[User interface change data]
Content starts
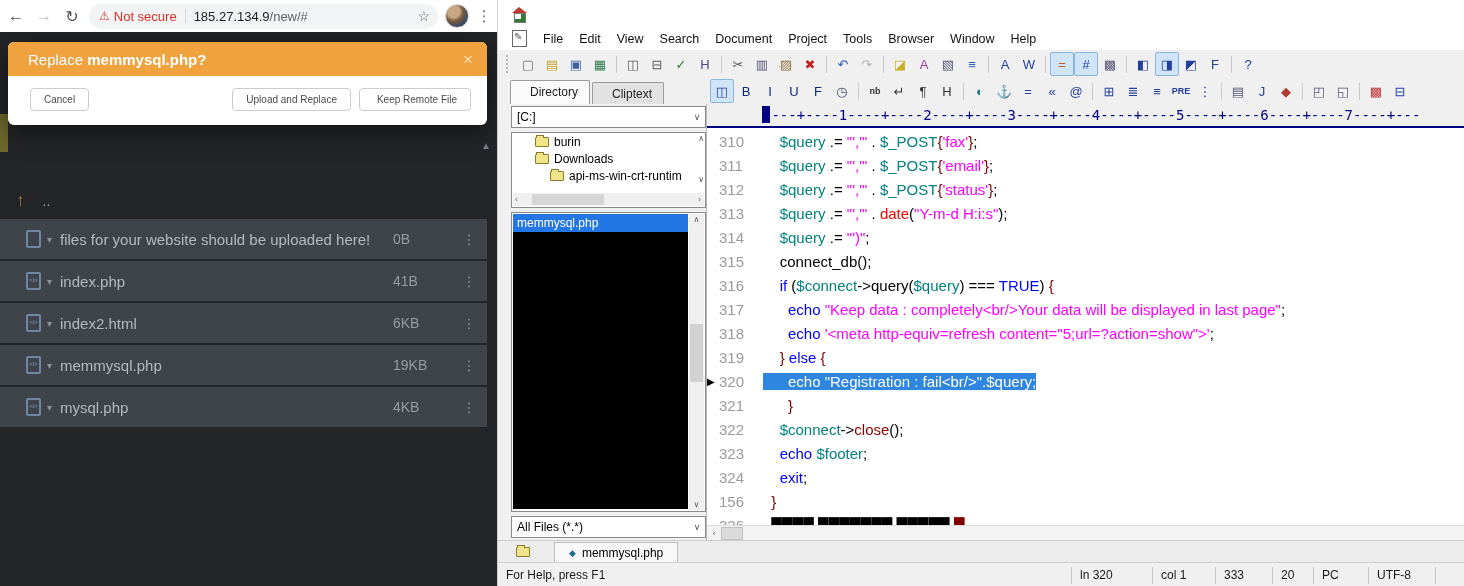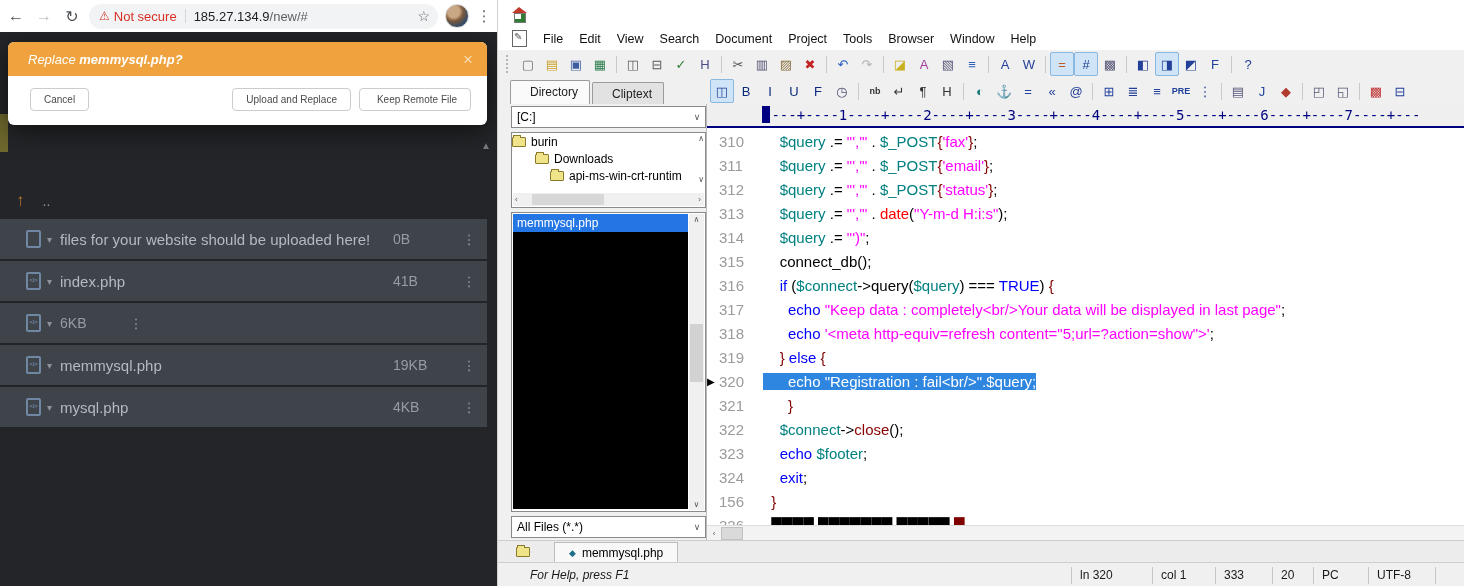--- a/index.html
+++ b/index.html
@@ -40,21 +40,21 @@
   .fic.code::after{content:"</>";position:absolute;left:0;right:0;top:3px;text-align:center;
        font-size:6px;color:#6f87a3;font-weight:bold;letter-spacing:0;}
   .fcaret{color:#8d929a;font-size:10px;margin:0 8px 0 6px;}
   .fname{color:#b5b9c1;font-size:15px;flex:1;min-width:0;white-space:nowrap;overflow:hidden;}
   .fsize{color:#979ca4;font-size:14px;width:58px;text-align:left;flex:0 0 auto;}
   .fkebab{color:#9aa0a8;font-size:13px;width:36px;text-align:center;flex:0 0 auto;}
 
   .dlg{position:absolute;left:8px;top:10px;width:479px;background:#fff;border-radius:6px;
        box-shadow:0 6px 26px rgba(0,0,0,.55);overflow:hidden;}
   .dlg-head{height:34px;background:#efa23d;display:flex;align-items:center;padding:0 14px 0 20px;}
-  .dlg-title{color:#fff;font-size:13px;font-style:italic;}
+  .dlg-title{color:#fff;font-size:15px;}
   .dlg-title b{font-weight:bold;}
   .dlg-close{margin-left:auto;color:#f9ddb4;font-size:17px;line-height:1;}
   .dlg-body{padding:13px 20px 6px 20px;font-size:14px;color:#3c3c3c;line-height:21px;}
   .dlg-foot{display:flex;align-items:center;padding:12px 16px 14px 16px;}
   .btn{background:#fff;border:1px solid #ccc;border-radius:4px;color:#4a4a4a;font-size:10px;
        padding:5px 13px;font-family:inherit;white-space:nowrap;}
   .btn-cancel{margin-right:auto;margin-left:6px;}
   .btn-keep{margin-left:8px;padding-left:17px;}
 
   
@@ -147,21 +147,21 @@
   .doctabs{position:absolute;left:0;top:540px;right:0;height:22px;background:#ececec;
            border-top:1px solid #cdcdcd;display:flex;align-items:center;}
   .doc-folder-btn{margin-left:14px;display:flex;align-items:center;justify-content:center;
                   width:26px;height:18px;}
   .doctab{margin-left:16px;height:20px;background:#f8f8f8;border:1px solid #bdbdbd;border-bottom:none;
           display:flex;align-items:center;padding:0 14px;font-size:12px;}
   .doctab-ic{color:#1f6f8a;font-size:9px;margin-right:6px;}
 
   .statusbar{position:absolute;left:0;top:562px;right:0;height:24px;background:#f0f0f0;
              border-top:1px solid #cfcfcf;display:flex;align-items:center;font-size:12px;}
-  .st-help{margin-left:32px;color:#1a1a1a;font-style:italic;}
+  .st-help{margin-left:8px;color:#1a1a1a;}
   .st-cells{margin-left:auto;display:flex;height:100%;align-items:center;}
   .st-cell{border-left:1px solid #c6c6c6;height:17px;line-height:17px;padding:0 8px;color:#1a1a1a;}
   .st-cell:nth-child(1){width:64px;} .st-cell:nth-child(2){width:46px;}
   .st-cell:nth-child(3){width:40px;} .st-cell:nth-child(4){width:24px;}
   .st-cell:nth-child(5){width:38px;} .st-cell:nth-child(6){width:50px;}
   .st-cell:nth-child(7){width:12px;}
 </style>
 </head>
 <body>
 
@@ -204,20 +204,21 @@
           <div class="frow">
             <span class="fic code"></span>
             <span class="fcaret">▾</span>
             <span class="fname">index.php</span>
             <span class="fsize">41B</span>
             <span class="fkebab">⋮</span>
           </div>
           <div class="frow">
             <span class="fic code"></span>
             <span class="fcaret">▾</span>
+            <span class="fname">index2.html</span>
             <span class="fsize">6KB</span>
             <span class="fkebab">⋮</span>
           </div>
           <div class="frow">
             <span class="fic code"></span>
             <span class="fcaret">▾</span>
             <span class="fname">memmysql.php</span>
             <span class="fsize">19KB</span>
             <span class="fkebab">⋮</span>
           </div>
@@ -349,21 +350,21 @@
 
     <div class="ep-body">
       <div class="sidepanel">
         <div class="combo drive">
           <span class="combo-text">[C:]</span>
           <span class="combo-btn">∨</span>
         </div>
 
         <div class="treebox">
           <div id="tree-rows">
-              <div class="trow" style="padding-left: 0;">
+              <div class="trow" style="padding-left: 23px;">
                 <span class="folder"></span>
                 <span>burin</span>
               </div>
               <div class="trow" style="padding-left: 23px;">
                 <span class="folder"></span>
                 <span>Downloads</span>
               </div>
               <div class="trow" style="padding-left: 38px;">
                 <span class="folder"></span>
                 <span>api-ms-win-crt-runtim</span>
Content ends
◆ Exercise ◆
Print every entry exactly as written, without the pictures.

◆ Task result ◆
--- a/index.html
+++ b/index.html
@@ -40,21 +40,21 @@
   .fic.code::after{content:"</>";position:absolute;left:0;right:0;top:3px;text-align:center;
        font-size:6px;color:#6f87a3;font-weight:bold;letter-spacing:0;}
   .fcaret{color:#8d929a;font-size:10px;margin:0 8px 0 6px;}
   .fname{color:#b5b9c1;font-size:15px;flex:1;min-width:0;white-space:nowrap;overflow:hidden;}
   .fsize{color:#979ca4;font-size:14px;width:58px;text-align:left;flex:0 0 auto;}
   .fkebab{color:#9aa0a8;font-size:13px;width:36px;text-align:center;flex:0 0 auto;}
 
   .dlg{position:absolute;left:8px;top:10px;width:479px;background:#fff;border-radius:6px;
        box-shadow:0 6px 26px rgba(0,0,0,.55);overflow:hidden;}
   .dlg-head{height:34px;background:#efa23d;display:flex;align-items:center;padding:0 14px 0 20px;}
-  .dlg-title{color:#fff;font-size:13px;font-style:italic;}
+  .dlg-title{color:#fff;font-size:15px;}
   .dlg-title b{font-weight:bold;}
   .dlg-close{margin-left:auto;color:#f9ddb4;font-size:17px;line-height:1;}
   .dlg-body{padding:13px 20px 6px 20px;font-size:14px;color:#3c3c3c;line-height:21px;}
   .dlg-foot{display:flex;align-items:center;padding:12px 16px 14px 16px;}
   .btn{background:#fff;border:1px solid #ccc;border-radius:4px;color:#4a4a4a;font-size:10px;
        padding:5px 13px;font-family:inherit;white-space:nowrap;}
   .btn-cancel{margin-right:auto;margin-left:6px;}
   .btn-keep{margin-left:8px;padding-left:17px;}
 
   
@@ -147,21 +147,21 @@
   .doctabs{position:absolute;left:0;top:540px;right:0;height:22px;background:#ececec;
            border-top:1px solid #cdcdcd;display:flex;align-items:center;}
   .doc-folder-btn{margin-left:14px;display:flex;align-items:center;justify-content:center;
                   width:26px;height:18px;}
   .doctab{margin-left:16px;height:20px;background:#f8f8f8;border:1px solid #bdbdbd;border-bottom:none;
           display:flex;align-items:center;padding:0 14px;font-size:12px;}
   .doctab-ic{color:#1f6f8a;font-size:9px;margin-right:6px;}
 
   .statusbar{position:absolute;left:0;top:562px;right:0;height:24px;background:#f0f0f0;
              border-top:1px solid #cfcfcf;display:flex;align-items:center;font-size:12px;}
-  .st-help{margin-left:32px;color:#1a1a1a;font-style:italic;}
+  .st-help{margin-left:8px;color:#1a1a1a;}
   .st-cells{margin-left:auto;display:flex;height:100%;align-items:center;}
   .st-cell{border-left:1px solid #c6c6c6;height:17px;line-height:17px;padding:0 8px;color:#1a1a1a;}
   .st-cell:nth-child(1){width:64px;} .st-cell:nth-child(2){width:46px;}
   .st-cell:nth-child(3){width:40px;} .st-cell:nth-child(4){width:24px;}
   .st-cell:nth-child(5){width:38px;} .st-cell:nth-child(6){width:50px;}
   .st-cell:nth-child(7){width:12px;}
 </style>
 </head>
 <body>
 
@@ -204,20 +204,21 @@
           <div class="frow">
             <span class="fic code"></span>
             <span class="fcaret">▾</span>
             <span class="fname">index.php</span>
             <span class="fsize">41B</span>
             <span class="fkebab">⋮</span>
           </div>
           <div class="frow">
             <span class="fic code"></span>
             <span class="fcaret">▾</span>
+            <span class="fname">index2.html</span>
             <span class="fsize">6KB</span>
             <span class="fkebab">⋮</span>
           </div>
           <div class="frow">
             <span class="fic code"></span>
             <span class="fcaret">▾</span>
             <span class="fname">memmysql.php</span>
             <span class="fsize">19KB</span>
             <span class="fkebab">⋮</span>
           </div>
@@ -349,21 +350,21 @@
 
     <div class="ep-body">
       <div class="sidepanel">
         <div class="combo drive">
           <span class="combo-text">[C:]</span>
           <span class="combo-btn">∨</span>
         </div>
 
         <div class="treebox">
           <div id="tree-rows">
-              <div class="trow" style="padding-left: 0;">
+              <div class="trow" style="padding-left: 23px;">
                 <span class="folder"></span>
                 <span>burin</span>
               </div>
               <div class="trow" style="padding-left: 23px;">
                 <span class="folder"></span>
                 <span>Downloads</span>
               </div>
               <div class="trow" style="padding-left: 38px;">
                 <span class="folder"></span>
                 <span>api-ms-win-crt-runtim</span>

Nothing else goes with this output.